▶ **Stored items**
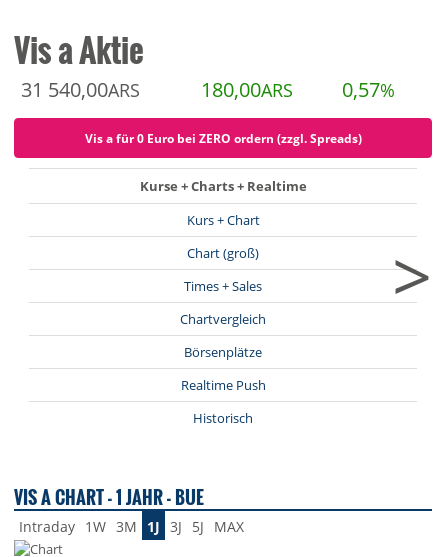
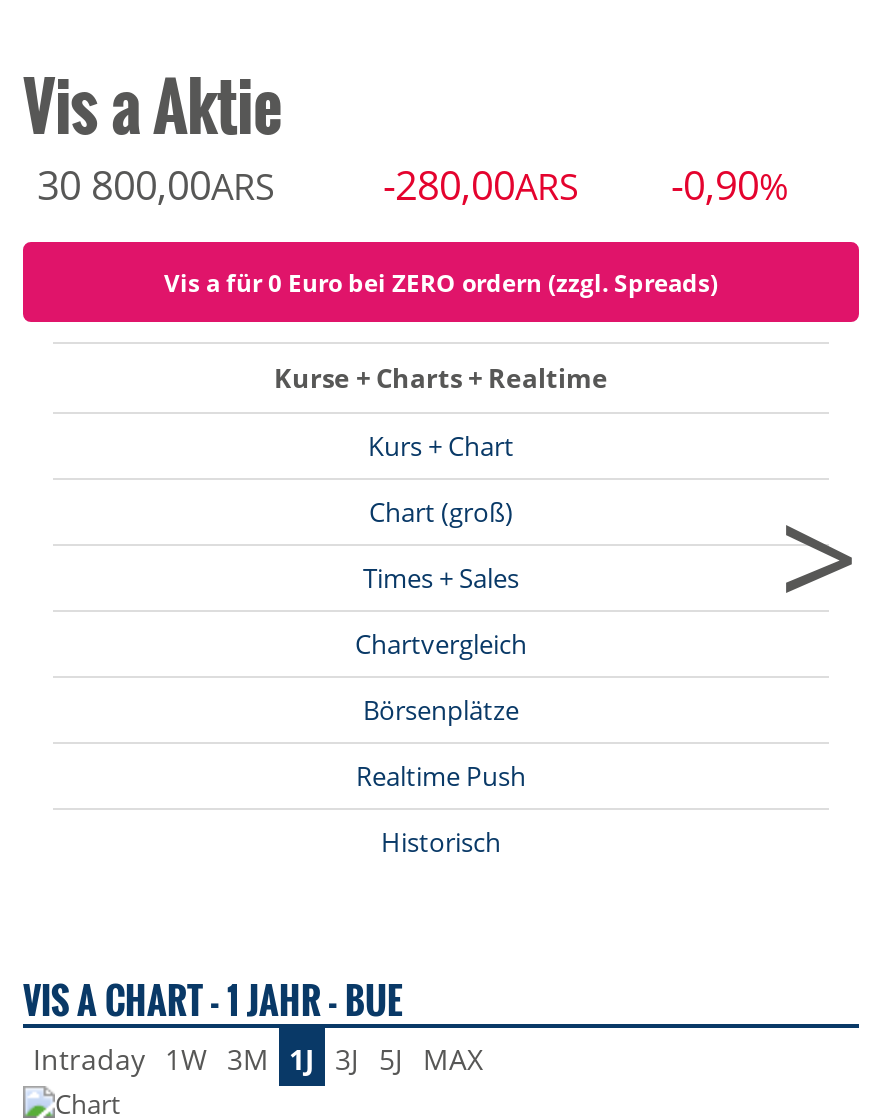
- 31 540,00ARS
+ 30 800,00ARS

- 180,00ARS
+ -280,00ARS

- 0,57%
+ -0,90%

▶ **What the exercise asks**
Leaving every image behind, repeat the data in full and exactly.

▶ **Answer box**
- 31 540,00ARS
+ 30 800,00ARS

- 180,00ARS
+ -280,00ARS

- 0,57%
+ -0,90%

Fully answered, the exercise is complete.